Write the data out again in full, with no departure from the original.

+---+

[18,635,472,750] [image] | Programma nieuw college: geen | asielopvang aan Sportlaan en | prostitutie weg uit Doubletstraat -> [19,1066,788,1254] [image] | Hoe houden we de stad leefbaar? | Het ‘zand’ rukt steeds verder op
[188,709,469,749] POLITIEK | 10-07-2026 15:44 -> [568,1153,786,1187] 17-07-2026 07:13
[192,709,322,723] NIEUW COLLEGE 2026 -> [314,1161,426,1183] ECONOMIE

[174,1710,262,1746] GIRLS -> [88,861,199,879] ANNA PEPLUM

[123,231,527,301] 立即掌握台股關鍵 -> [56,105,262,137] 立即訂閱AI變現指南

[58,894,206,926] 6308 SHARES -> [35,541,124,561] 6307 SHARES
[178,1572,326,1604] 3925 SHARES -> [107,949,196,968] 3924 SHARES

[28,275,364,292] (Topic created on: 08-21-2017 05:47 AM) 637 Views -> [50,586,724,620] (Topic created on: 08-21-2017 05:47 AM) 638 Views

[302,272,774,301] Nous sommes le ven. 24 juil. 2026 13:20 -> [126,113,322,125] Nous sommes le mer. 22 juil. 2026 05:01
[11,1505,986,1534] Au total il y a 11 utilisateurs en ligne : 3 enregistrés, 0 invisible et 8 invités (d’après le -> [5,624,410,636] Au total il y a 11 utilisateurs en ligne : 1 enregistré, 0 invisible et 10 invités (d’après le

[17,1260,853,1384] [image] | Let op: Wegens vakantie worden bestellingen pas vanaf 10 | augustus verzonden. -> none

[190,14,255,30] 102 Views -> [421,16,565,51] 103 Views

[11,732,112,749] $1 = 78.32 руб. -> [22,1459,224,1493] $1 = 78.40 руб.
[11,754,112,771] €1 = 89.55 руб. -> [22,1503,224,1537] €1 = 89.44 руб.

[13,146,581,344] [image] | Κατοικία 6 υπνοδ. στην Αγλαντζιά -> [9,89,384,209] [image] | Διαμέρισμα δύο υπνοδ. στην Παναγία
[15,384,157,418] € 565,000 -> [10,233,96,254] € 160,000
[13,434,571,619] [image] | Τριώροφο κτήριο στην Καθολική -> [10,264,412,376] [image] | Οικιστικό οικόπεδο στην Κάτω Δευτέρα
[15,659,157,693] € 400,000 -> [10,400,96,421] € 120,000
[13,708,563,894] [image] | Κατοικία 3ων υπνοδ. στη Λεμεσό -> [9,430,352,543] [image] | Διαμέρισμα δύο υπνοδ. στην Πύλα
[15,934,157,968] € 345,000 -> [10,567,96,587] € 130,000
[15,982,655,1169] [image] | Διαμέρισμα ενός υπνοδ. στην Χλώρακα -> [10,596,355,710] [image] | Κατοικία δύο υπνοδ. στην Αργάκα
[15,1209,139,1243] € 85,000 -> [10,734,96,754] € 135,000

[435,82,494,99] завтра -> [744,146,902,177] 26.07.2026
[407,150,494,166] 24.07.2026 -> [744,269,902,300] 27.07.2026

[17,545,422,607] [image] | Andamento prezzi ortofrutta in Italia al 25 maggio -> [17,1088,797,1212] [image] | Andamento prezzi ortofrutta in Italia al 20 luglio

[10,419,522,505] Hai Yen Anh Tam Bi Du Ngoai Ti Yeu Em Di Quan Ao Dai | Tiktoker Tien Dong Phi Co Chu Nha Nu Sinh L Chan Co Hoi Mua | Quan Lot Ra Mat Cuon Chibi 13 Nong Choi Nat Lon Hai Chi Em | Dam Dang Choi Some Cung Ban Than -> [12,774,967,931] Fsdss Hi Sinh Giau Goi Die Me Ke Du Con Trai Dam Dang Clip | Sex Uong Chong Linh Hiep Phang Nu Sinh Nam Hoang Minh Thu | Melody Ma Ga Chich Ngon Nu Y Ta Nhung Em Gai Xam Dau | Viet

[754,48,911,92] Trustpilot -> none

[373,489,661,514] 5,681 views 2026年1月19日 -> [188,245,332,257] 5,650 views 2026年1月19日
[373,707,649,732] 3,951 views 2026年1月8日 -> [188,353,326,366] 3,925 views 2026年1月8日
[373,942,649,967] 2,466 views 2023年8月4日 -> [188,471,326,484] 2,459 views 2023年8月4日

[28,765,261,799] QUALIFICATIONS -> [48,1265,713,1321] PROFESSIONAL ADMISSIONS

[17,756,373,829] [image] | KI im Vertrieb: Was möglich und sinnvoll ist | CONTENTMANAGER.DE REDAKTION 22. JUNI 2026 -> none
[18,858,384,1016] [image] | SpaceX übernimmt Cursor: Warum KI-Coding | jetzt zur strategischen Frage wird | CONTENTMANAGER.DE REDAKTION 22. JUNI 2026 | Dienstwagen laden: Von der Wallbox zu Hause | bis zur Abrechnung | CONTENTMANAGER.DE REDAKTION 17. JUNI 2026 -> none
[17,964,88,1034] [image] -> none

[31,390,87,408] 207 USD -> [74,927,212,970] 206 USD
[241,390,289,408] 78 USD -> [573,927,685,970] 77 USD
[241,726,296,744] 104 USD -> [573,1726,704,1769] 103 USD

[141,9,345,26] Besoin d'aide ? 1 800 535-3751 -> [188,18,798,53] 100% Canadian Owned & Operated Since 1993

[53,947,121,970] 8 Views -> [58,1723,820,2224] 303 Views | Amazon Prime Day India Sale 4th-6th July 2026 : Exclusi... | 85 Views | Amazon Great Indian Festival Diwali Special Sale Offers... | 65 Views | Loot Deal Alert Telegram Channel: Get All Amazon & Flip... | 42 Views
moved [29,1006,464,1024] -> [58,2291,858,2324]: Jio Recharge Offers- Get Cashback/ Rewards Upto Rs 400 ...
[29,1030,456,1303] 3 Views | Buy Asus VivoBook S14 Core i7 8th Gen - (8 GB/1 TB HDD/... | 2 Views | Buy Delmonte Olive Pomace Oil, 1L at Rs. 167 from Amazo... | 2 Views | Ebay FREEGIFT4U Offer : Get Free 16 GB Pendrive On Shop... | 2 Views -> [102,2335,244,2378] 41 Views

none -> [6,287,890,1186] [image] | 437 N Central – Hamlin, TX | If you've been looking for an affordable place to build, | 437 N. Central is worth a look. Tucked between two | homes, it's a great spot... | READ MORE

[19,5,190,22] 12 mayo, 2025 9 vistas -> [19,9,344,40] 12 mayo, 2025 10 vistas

+---+

* Result of the task:
[18,635,472,750] [image] | Programma nieuw college: geen | asielopvang aan Sportlaan en | prostitutie weg uit Doubletstraat -> [19,1066,788,1254] [image] | Hoe houden we de stad leefbaar? | Het ‘zand’ rukt steeds verder op
[188,709,469,749] POLITIEK | 10-07-2026 15:44 -> [568,1153,786,1187] 17-07-2026 07:13
[192,709,322,723] NIEUW COLLEGE 2026 -> [314,1161,426,1183] ECONOMIE

[174,1710,262,1746] GIRLS -> [88,861,199,879] ANNA PEPLUM

[123,231,527,301] 立即掌握台股關鍵 -> [56,105,262,137] 立即訂閱AI變現指南

[58,894,206,926] 6308 SHARES -> [35,541,124,561] 6307 SHARES
[178,1572,326,1604] 3925 SHARES -> [107,949,196,968] 3924 SHARES

[28,275,364,292] (Topic created on: 08-21-2017 05:47 AM) 637 Views -> [50,586,724,620] (Topic created on: 08-21-2017 05:47 AM) 638 Views

[302,272,774,301] Nous sommes le ven. 24 juil. 2026 13:20 -> [126,113,322,125] Nous sommes le mer. 22 juil. 2026 05:01
[11,1505,986,1534] Au total il y a 11 utilisateurs en ligne : 3 enregistrés, 0 invisible et 8 invités (d’après le -> [5,624,410,636] Au total il y a 11 utilisateurs en ligne : 1 enregistré, 0 invisible et 10 invités (d’après le

[17,1260,853,1384] [image] | Let op: Wegens vakantie worden bestellingen pas vanaf 10 | augustus verzonden. -> none

[190,14,255,30] 102 Views -> [421,16,565,51] 103 Views

[11,732,112,749] $1 = 78.32 руб. -> [22,1459,224,1493] $1 = 78.40 руб.
[11,754,112,771] €1 = 89.55 руб. -> [22,1503,224,1537] €1 = 89.44 руб.

[13,146,581,344] [image] | Κατοικία 6 υπνοδ. στην Αγλαντζιά -> [9,89,384,209] [image] | Διαμέρισμα δύο υπνοδ. στην Παναγία
[15,384,157,418] € 565,000 -> [10,233,96,254] € 160,000
[13,434,571,619] [image] | Τριώροφο κτήριο στην Καθολική -> [10,264,412,376] [image] | Οικιστικό οικόπεδο στην Κάτω Δευτέρα
[15,659,157,693] € 400,000 -> [10,400,96,421] € 120,000
[13,708,563,894] [image] | Κατοικία 3ων υπνοδ. στη Λεμεσό -> [9,430,352,543] [image] | Διαμέρισμα δύο υπνοδ. στην Πύλα
[15,934,157,968] € 345,000 -> [10,567,96,587] € 130,000
[15,982,655,1169] [image] | Διαμέρισμα ενός υπνοδ. στην Χλώρακα -> [10,596,355,710] [image] | Κατοικία δύο υπνοδ. στην Αργάκα
[15,1209,139,1243] € 85,000 -> [10,734,96,754] € 135,000

[435,82,494,99] завтра -> [744,146,902,177] 26.07.2026
[407,150,494,166] 24.07.2026 -> [744,269,902,300] 27.07.2026

[17,545,422,607] [image] | Andamento prezzi ortofrutta in Italia al 25 maggio -> [17,1088,797,1212] [image] | Andamento prezzi ortofrutta in Italia al 20 luglio

[10,419,522,505] Hai Yen Anh Tam Bi Du Ngoai Ti Yeu Em Di Quan Ao Dai | Tiktoker Tien Dong Phi Co Chu Nha Nu Sinh L Chan Co Hoi Mua | Quan Lot Ra Mat Cuon Chibi 13 Nong Choi Nat Lon Hai Chi Em | Dam Dang Choi Some Cung Ban Than -> [12,774,967,931] Fsdss Hi Sinh Giau Goi Die Me Ke Du Con Trai Dam Dang Clip | Sex Uong Chong Linh Hiep Phang Nu Sinh Nam Hoang Minh Thu | Melody Ma Ga Chich Ngon Nu Y Ta Nhung Em Gai Xam Dau | Viet

[754,48,911,92] Trustpilot -> none

[373,489,661,514] 5,681 views 2026年1月19日 -> [188,245,332,257] 5,650 views 2026年1月19日
[373,707,649,732] 3,951 views 2026年1月8日 -> [188,353,326,366] 3,925 views 2026年1月8日
[373,942,649,967] 2,466 views 2023年8月4日 -> [188,471,326,484] 2,459 views 2023年8月4日

[28,765,261,799] QUALIFICATIONS -> [48,1265,713,1321] PROFESSIONAL ADMISSIONS

[17,756,373,829] [image] | KI im Vertrieb: Was möglich und sinnvoll ist | CONTENTMANAGER.DE REDAKTION 22. JUNI 2026 -> none
[18,858,384,1016] [image] | SpaceX übernimmt Cursor: Warum KI-Coding | jetzt zur strategischen Frage wird | CONTENTMANAGER.DE REDAKTION 22. JUNI 2026 | Dienstwagen laden: Von der Wallbox zu Hause | bis zur Abrechnung | CONTENTMANAGER.DE REDAKTION 17. JUNI 2026 -> none
[17,964,88,1034] [image] -> none

[31,390,87,408] 207 USD -> [74,927,212,970] 206 USD
[241,390,289,408] 78 USD -> [573,927,685,970] 77 USD
[241,726,296,744] 104 USD -> [573,1726,704,1769] 103 USD

[141,9,345,26] Besoin d'aide ? 1 800 535-3751 -> [188,18,798,53] 100% Canadian Owned & Operated Since 1993

[53,947,121,970] 8 Views -> [58,1723,820,2224] 303 Views | Amazon Prime Day India Sale 4th-6th July 2026 : Exclusi... | 85 Views | Amazon Great Indian Festival Diwali Special Sale Offers... | 65 Views | Loot Deal Alert Telegram Channel: Get All Amazon & Flip... | 42 Views
moved [29,1006,464,1024] -> [58,2291,858,2324]: Jio Recharge Offers- Get Cashback/ Rewards Upto Rs 400 ...
[29,1030,456,1303] 3 Views | Buy Asus VivoBook S14 Core i7 8th Gen - (8 GB/1 TB HDD/... | 2 Views | Buy Delmonte Olive Pomace Oil, 1L at Rs. 167 from Amazo... | 2 Views | Ebay FREEGIFT4U Offer : Get Free 16 GB Pendrive On Shop... | 2 Views -> [102,2335,244,2378] 41 Views

none -> [6,287,890,1186] [image] | 437 N Central – Hamlin, TX | If you've been looking for an affordable place to build, | 437 N. Central is worth a look. Tucked between two | homes, it's a great spot... | READ MORE

[19,5,190,22] 12 mayo, 2025 9 vistas -> [19,9,344,40] 12 mayo, 2025 10 vistas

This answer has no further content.